Yeah, I understand that.
The reason for an asksing if it can be reproduced on a current kernel is that it could already be fixed.

Don't think that is the case here though so continue to profile the problem.

I'm pretty sure I've looked at this before and have been left thinking, what needs to happen to make this happen can't happen!

> 
> I hoped to get autofs running cleanly before that. There isn't so much change in "git log -p v3.8.13..master  fs/autofs4" anyway.

This probably isn't the autofs module, it's probably in the automount code in the VFS.

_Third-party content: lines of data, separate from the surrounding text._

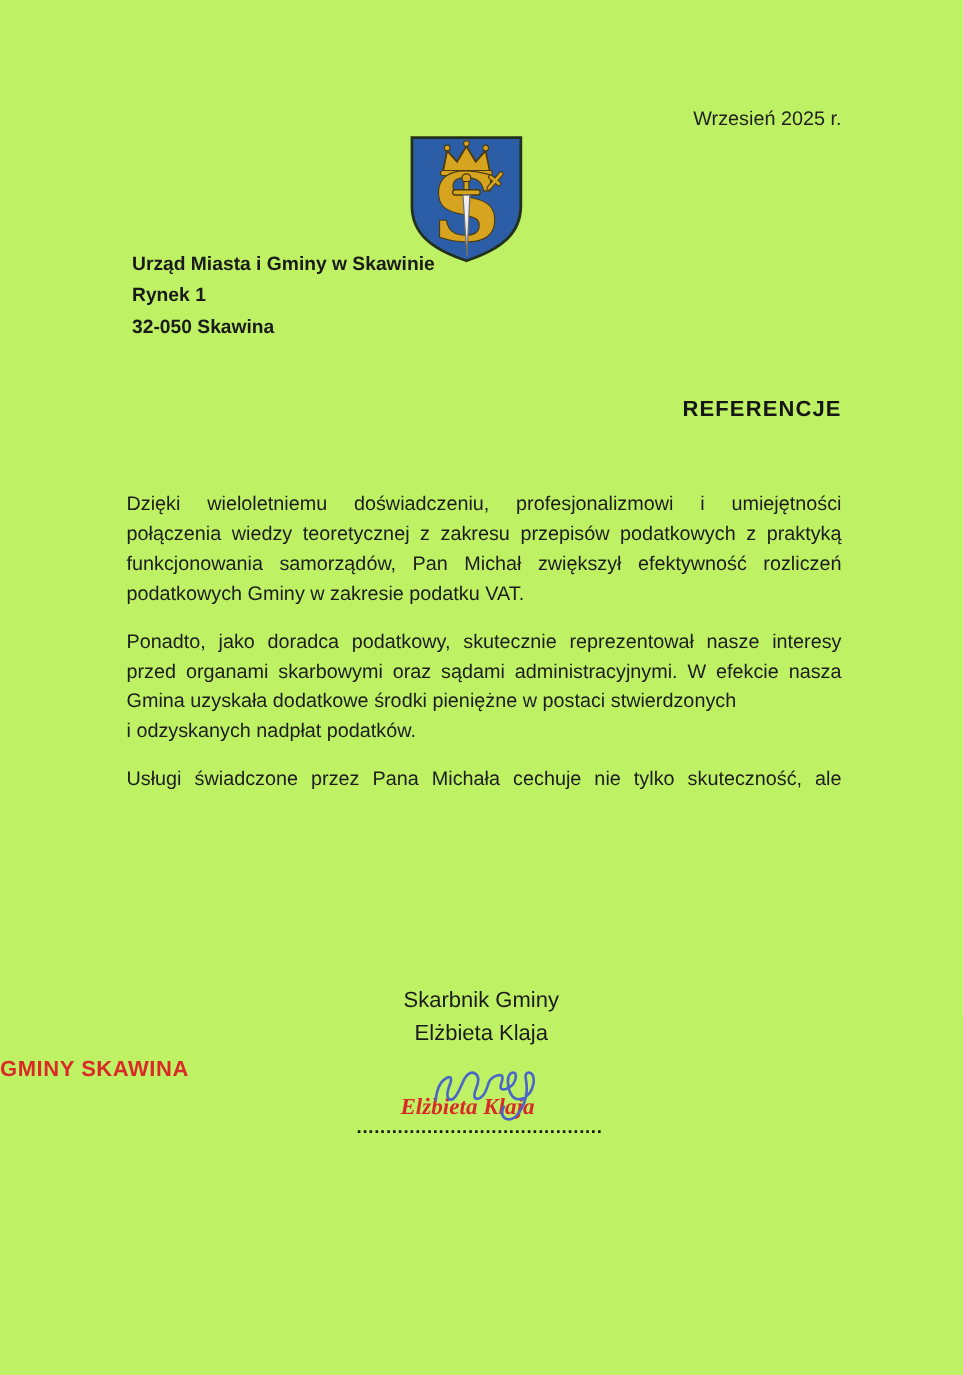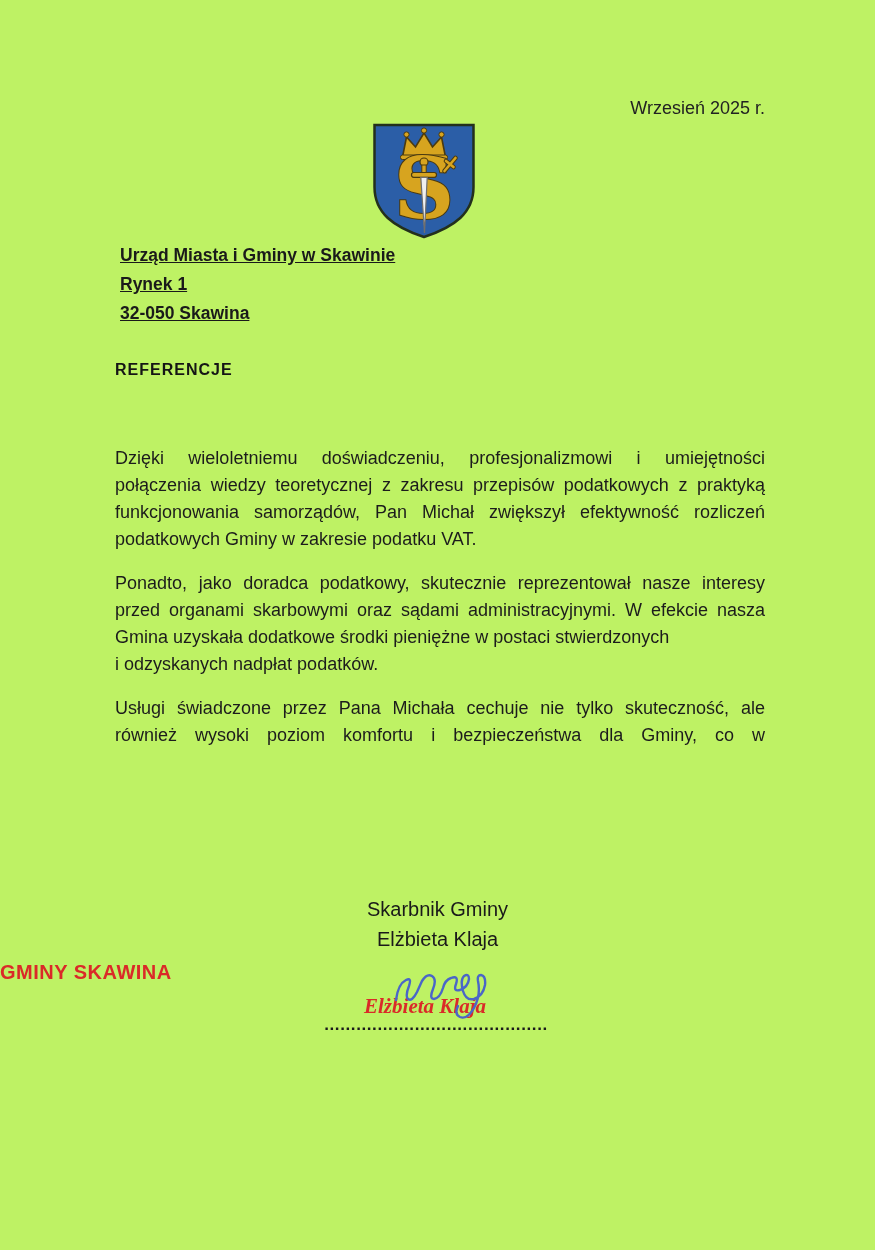"Urząd Miasta i Gminy w" .sender { text-decoration: underline -> none; top: 241px -> 225px }
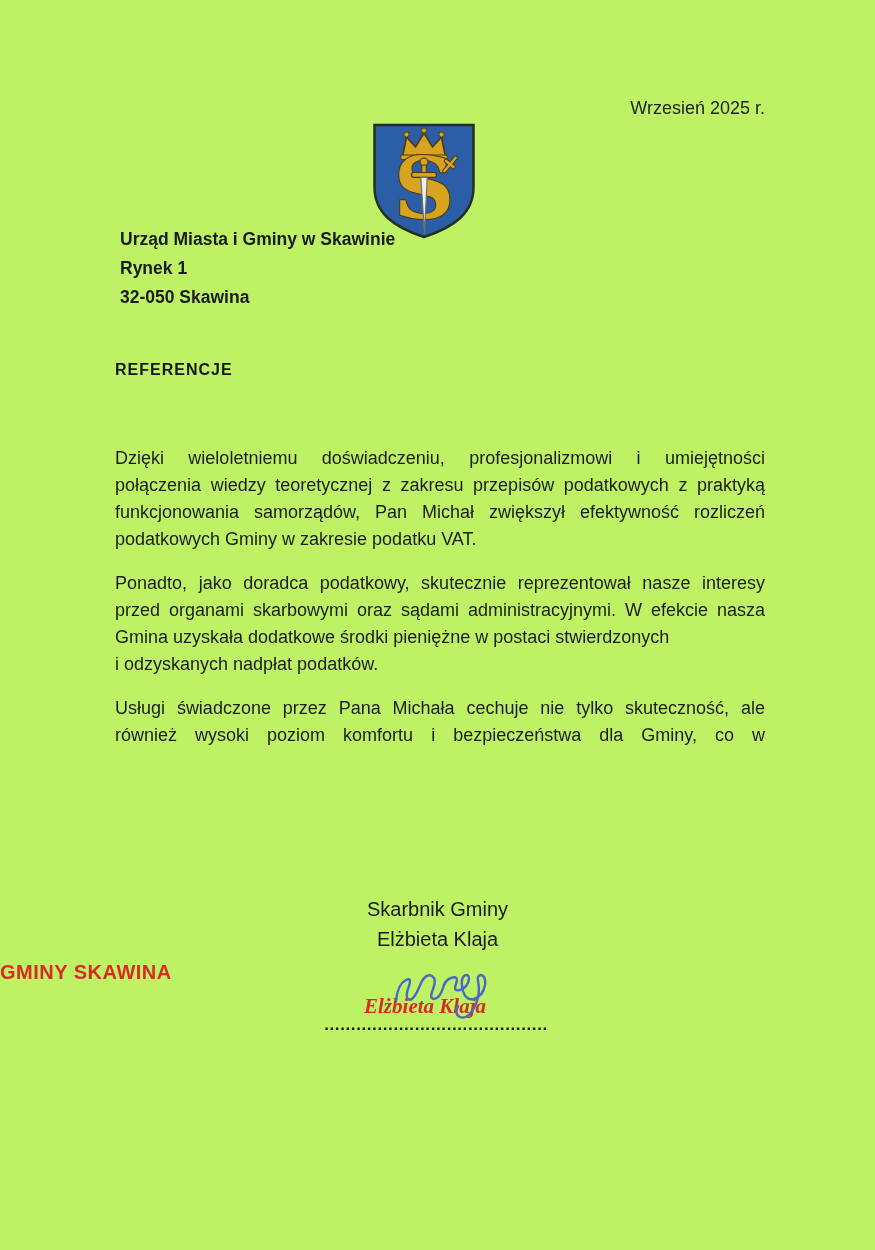"REFERENCJE" .title { font-size: 16px -> 20px; text-align: left -> right }
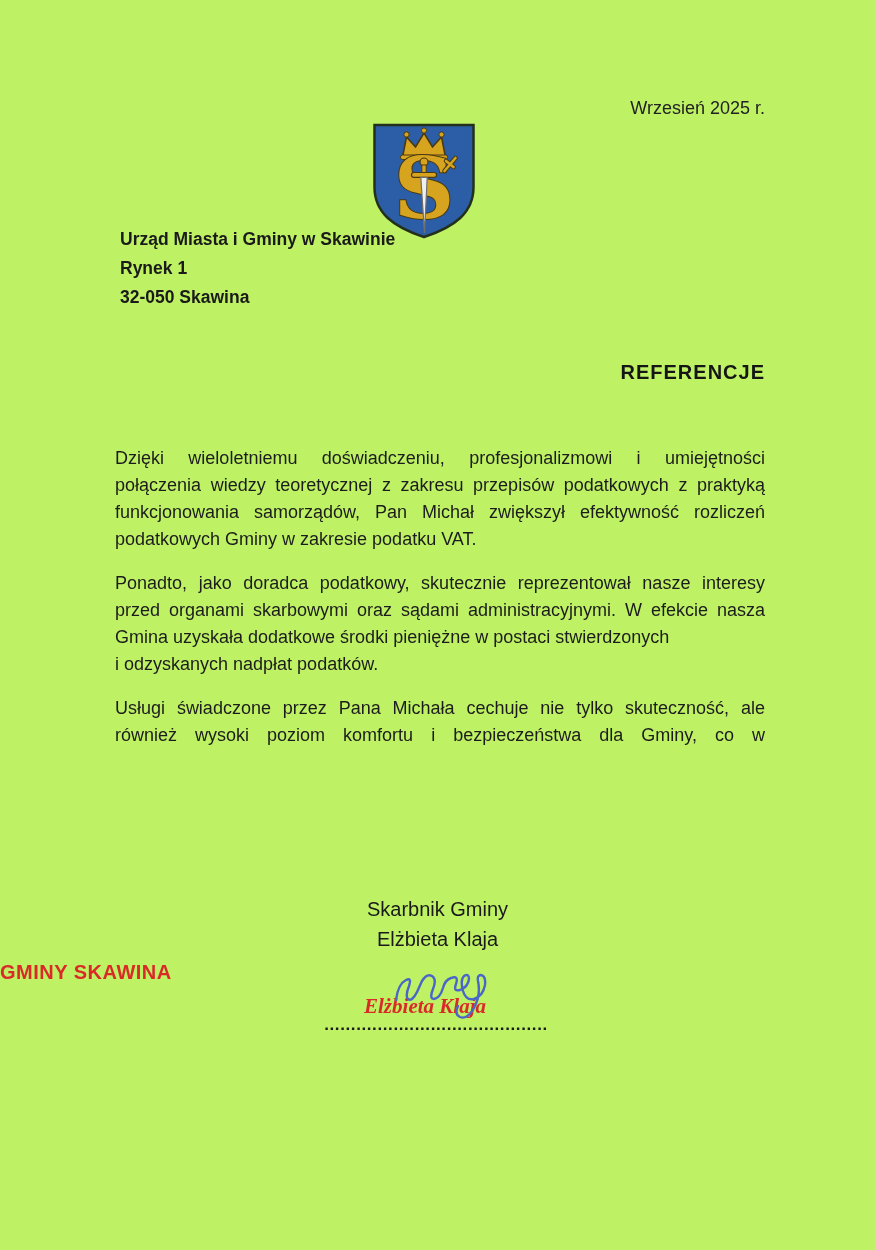"również wysoki poziom komfortu i" div.line { html: <div>również wysoki poziom komfortu i bezpieczeństwa dla Gminy, co w</div> -> none }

Specific automount support has been added to the VFS around 2.6.32 so this sort of problem could be in the NFS module (assuming your seeing this with autofs NFS auto mounts), the autofs module itself or somewhere in the VFS (most likely the path walking code). Since this automount support was added the path walking code been continuously changed, pretty much re-written, so there's a lot of ground to cover.

> 
> The logs I currently have are loglevel 1 only and there is nothing unusual logged.  I can change the loglevel to 9 on the currently hung system but there are now messages when the directory is accessed.
> 
> I forgot to dump the autofs_info and autofs_sb_info struct the last time. Here they are just for completeness: http://owww.molgen.mpg.de/~buczek/autofs-demo/typescript_2.l
> 
> Oh yes, another info: We've seen this on various automount maps with various nfs-servers, so it doesn't depend on that.
> And we rebuild the maps and kill -HUP the daemon a lot.

I wonder, mmm.
We need more information.
Check things for inconsistencies when it happens.
Things like /proc/mounts for duplicate mounts etc.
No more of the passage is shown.